Dataset excerpts:
⟨

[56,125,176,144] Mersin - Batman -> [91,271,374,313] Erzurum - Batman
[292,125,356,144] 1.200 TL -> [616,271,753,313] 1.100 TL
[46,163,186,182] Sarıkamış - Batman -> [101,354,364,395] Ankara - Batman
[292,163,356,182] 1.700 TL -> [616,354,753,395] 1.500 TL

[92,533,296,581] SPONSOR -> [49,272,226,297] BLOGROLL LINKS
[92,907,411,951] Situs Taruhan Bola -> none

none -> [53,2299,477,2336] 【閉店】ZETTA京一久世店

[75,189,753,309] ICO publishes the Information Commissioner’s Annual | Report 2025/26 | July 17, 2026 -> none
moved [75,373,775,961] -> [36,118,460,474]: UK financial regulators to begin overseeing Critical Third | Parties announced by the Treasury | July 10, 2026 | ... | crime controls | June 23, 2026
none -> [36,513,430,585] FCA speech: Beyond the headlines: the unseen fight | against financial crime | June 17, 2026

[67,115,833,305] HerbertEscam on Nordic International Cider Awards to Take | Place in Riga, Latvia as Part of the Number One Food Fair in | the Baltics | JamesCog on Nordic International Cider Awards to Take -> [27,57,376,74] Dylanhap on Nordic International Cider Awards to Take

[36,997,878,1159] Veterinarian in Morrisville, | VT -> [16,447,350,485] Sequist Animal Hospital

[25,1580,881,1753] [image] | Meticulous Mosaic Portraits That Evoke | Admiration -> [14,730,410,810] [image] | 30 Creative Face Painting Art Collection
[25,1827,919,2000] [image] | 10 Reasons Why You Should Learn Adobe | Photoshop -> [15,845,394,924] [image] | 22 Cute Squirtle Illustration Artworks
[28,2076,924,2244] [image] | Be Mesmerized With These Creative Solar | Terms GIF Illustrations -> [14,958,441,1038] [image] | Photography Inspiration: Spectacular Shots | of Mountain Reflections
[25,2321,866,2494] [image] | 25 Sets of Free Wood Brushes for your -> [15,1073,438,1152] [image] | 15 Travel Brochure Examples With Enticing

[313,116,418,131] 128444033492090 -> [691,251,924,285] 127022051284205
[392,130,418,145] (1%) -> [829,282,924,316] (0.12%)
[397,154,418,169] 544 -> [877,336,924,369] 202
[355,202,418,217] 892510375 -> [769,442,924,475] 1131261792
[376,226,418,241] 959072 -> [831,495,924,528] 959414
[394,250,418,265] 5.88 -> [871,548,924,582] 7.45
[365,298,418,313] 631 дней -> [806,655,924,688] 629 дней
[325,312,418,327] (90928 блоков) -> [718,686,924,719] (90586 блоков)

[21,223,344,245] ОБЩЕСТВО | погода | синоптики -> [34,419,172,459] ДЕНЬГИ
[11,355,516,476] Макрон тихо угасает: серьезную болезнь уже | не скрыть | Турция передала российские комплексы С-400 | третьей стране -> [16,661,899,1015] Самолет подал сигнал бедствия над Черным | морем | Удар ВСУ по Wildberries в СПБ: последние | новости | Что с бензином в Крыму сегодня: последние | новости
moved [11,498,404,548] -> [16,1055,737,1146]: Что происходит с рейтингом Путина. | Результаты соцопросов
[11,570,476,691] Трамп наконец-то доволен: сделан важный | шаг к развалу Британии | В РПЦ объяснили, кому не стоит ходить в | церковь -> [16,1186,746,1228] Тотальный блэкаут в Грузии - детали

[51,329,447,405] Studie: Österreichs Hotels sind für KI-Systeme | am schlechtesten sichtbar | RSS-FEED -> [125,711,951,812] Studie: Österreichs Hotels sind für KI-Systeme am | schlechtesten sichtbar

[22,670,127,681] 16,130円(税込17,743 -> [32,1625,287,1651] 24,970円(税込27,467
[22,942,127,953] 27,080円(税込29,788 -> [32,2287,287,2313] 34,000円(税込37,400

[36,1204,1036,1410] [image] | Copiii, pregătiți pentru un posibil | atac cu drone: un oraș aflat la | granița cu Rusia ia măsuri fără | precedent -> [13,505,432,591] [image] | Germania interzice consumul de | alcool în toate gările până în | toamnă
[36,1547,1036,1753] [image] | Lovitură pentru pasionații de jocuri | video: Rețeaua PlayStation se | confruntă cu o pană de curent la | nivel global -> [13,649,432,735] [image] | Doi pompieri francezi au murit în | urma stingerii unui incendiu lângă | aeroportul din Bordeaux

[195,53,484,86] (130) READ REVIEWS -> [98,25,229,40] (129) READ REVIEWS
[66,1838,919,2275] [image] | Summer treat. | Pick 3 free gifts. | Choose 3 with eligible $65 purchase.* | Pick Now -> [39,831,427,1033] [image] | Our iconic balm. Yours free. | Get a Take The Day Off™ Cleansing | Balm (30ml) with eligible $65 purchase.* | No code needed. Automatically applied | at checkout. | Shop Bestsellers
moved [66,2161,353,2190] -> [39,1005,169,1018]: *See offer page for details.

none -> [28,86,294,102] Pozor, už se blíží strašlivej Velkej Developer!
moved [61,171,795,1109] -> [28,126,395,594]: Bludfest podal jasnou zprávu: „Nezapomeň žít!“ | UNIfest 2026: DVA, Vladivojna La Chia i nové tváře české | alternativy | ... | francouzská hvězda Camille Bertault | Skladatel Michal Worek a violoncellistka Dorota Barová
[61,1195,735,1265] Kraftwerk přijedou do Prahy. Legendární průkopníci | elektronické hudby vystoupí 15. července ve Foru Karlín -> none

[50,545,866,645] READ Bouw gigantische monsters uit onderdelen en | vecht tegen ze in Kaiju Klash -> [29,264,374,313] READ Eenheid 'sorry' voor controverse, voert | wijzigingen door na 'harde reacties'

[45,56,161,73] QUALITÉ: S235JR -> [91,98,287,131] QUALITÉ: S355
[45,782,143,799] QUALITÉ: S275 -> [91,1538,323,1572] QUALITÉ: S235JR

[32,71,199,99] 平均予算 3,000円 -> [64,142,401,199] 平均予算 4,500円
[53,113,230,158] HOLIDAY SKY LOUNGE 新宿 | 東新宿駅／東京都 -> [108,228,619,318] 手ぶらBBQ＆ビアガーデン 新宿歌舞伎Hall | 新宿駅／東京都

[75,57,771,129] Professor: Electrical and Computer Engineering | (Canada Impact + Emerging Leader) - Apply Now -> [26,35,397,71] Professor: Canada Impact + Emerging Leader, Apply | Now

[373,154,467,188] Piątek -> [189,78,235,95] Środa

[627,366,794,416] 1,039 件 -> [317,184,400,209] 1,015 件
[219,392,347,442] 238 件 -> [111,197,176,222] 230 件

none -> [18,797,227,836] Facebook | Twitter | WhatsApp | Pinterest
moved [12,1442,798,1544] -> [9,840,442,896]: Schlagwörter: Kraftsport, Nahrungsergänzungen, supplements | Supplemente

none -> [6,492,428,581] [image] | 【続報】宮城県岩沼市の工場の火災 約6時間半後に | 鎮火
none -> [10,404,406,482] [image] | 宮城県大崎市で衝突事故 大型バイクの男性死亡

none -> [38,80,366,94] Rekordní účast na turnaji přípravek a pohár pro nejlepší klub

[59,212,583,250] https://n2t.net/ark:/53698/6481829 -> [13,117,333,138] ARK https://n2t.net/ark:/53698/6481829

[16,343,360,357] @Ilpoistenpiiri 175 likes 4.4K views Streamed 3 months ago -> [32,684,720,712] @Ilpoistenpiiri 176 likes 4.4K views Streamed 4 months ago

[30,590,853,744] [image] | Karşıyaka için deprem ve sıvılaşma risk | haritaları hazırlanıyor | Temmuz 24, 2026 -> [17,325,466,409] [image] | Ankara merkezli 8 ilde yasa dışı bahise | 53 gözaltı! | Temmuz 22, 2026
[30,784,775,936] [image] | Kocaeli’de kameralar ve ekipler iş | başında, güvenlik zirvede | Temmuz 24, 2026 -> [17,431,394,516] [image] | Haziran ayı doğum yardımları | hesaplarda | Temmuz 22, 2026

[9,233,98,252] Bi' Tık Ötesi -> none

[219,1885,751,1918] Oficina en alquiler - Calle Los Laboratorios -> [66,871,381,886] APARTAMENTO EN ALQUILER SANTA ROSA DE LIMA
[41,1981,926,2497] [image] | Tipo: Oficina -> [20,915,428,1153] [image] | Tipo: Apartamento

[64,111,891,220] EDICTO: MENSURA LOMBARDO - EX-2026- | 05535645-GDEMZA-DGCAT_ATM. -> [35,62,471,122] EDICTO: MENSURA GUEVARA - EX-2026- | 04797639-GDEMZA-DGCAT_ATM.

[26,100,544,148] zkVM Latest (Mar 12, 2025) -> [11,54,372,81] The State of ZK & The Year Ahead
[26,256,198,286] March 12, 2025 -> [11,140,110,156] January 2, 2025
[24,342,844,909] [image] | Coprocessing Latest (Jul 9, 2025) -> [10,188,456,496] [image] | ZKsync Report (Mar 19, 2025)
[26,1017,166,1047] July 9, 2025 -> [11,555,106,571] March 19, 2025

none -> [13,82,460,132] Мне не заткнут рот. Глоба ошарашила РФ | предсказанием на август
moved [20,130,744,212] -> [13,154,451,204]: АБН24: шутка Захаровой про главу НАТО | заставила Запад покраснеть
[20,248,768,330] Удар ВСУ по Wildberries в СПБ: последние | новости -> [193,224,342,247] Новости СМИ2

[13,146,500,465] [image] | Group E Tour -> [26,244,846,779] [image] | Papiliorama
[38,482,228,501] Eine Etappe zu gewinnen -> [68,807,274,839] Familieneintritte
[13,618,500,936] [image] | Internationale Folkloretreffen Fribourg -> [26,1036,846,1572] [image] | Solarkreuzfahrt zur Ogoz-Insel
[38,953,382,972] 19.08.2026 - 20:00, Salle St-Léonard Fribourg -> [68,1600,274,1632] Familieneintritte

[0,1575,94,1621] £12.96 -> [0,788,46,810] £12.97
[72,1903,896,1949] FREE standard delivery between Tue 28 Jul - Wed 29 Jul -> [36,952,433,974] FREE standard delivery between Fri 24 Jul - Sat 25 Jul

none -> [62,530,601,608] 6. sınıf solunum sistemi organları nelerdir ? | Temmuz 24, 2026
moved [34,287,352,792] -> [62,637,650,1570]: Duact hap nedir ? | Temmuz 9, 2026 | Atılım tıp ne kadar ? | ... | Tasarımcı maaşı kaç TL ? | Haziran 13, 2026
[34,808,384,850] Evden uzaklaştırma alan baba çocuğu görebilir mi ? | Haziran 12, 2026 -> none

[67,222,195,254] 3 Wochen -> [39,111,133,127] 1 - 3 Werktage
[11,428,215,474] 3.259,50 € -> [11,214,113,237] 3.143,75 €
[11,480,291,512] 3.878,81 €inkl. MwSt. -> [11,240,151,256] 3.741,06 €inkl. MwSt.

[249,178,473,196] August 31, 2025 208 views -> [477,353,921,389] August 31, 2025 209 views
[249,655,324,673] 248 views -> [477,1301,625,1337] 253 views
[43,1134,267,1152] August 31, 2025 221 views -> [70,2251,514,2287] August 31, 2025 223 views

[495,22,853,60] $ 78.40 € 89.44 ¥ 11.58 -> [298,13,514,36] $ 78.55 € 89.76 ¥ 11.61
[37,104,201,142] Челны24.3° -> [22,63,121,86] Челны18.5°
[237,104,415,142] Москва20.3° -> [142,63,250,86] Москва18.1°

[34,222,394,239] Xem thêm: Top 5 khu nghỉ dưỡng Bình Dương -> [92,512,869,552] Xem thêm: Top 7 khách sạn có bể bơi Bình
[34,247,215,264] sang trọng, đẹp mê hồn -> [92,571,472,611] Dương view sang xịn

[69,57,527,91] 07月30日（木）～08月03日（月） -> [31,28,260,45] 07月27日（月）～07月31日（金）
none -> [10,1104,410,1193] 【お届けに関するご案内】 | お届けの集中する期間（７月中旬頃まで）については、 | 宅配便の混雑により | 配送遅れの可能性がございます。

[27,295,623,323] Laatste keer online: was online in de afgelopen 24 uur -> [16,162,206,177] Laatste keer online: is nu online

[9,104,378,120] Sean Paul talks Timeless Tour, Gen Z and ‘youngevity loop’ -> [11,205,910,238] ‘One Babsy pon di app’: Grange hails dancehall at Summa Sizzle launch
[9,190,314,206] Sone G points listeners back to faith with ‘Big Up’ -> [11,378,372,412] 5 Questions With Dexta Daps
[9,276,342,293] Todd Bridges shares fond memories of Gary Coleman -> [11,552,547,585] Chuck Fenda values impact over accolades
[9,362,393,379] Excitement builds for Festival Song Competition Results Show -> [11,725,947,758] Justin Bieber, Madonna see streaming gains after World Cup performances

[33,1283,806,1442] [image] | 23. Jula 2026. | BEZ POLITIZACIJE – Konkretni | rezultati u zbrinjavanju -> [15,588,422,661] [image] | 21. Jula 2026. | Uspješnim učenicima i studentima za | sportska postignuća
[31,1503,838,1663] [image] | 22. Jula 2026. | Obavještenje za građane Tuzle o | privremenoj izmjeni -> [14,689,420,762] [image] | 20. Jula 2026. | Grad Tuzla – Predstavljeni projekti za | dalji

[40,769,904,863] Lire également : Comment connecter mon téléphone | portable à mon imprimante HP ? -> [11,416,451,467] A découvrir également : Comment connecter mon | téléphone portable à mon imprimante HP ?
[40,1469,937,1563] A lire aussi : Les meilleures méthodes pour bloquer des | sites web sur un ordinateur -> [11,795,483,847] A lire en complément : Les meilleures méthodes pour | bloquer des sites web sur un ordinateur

⟩

What needs to be done:
Taking the line with "[22,670,127,681] 16,130円(税込17,743 ->" as the first and the line with "[22,942,127,953] 27,080円(税込29,788 ->" as the last, retype that stretch of the data above exactly, with no other lines.

Written solution:
[22,670,127,681] 16,130円(税込17,743 -> [32,1625,287,1651] 24,970円(税込27,467
[22,942,127,953] 27,080円(税込29,788 -> [32,2287,287,2313] 34,000円(税込37,400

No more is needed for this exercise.